Наверно, я говорю непонятно. Непонятность не в словах, а в фактах, какие надо высказать словами.
Итак, я не люблю себя – таков первый важный факт. И прежде всего не люблю своего облика. Природа наделила меня неудачной внешностью. Ещё в детстве я возненавидел зеркала. В зеркале, когда я подходил к нему, появлялась нескладная фигура: с непомерно широких плеч свисали неприлично короткие, хотя и крепкие руки, на узкой и длинной шее торчала массивная голова – я всегда удивлялся, почему шея не сгибается под её тяжестью, – а к несимметричному телу ещё и несимметричное лицо… «Ты мог бы сойти за инопланетянина‑антропоида, если бы мы не знали, что антропоидов в иных мирах не существует! – сказала мне как‑то Анна и добавила с нежностью, ей почему‑то нравилось моё уродство: – Вот же судьба – столько красивых парней увивалось вокруг меня, а влюбилась в тебя».
И я не любил своих поступков – такой второй важный факт. Нет, не потому их не любил, что делал, чего не желалось. Этого не было да и не могло быть.
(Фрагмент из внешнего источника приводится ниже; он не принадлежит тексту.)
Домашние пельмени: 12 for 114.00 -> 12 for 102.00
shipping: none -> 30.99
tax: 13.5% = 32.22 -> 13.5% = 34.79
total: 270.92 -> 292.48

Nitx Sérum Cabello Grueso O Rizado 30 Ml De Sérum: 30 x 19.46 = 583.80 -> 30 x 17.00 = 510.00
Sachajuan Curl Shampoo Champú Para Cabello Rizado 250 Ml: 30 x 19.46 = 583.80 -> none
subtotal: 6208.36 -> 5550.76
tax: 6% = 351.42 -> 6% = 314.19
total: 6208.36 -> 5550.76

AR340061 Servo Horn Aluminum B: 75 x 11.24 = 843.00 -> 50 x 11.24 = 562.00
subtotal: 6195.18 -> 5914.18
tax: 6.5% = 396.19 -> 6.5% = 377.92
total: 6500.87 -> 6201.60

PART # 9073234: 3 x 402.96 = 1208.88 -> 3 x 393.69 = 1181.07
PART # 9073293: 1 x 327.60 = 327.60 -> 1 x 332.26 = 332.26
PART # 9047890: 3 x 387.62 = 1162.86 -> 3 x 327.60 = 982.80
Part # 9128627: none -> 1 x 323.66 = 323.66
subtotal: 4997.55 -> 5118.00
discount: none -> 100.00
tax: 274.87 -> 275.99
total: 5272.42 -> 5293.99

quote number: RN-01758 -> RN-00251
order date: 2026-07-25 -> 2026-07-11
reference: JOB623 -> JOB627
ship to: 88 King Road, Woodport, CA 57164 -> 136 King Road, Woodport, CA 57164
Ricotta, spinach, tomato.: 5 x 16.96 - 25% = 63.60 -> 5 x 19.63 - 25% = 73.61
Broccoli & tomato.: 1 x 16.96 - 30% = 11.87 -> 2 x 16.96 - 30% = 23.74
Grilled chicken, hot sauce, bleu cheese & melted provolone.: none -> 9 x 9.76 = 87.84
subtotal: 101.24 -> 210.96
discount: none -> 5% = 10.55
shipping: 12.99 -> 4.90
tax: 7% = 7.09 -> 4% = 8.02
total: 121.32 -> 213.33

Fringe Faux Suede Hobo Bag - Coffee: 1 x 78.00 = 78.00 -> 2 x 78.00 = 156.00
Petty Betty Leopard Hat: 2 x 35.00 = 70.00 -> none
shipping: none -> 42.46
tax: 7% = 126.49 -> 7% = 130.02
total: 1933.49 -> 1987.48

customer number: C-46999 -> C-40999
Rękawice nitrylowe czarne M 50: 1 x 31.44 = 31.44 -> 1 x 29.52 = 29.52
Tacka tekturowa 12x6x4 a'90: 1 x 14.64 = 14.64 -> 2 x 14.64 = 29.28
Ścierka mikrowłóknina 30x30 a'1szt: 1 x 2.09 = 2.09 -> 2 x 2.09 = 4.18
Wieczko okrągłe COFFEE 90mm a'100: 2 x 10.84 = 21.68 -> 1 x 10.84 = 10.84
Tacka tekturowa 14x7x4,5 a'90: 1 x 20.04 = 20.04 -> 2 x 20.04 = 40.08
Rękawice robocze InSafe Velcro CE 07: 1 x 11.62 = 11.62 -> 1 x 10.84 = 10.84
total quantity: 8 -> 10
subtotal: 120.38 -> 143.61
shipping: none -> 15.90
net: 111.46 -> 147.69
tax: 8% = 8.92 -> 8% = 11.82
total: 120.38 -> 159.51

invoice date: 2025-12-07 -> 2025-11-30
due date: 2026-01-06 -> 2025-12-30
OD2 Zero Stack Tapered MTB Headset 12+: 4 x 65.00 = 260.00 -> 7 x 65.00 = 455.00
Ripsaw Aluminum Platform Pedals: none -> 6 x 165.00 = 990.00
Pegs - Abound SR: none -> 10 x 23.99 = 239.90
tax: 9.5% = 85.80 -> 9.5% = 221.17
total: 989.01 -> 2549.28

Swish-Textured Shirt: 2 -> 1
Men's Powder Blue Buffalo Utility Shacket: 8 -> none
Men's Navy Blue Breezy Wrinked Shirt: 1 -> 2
Я делал только то, что надо было и что хотелось. Но делал хуже, чем хотелось. Есть люди, достигшие совершенства, образцом их был мой учитель Теодор‑Михаил Раздорин, у таких людей цель и выполнение цели всегда совпадают, одно отвечает другому. Меня одолевала неудовлетворённость: цели были выше выполнения. Я не жалуюсь и не скорблю – констатирую печальный факт.
В моих действиях на Ниобее оба эти свойства – нелюбовь к своей внешности и несовпадение цели и средств – присутствовали в реальном действии. Если бы было не так, я и не упоминал бы о своём характере, на такую деликатность меня бы хватило.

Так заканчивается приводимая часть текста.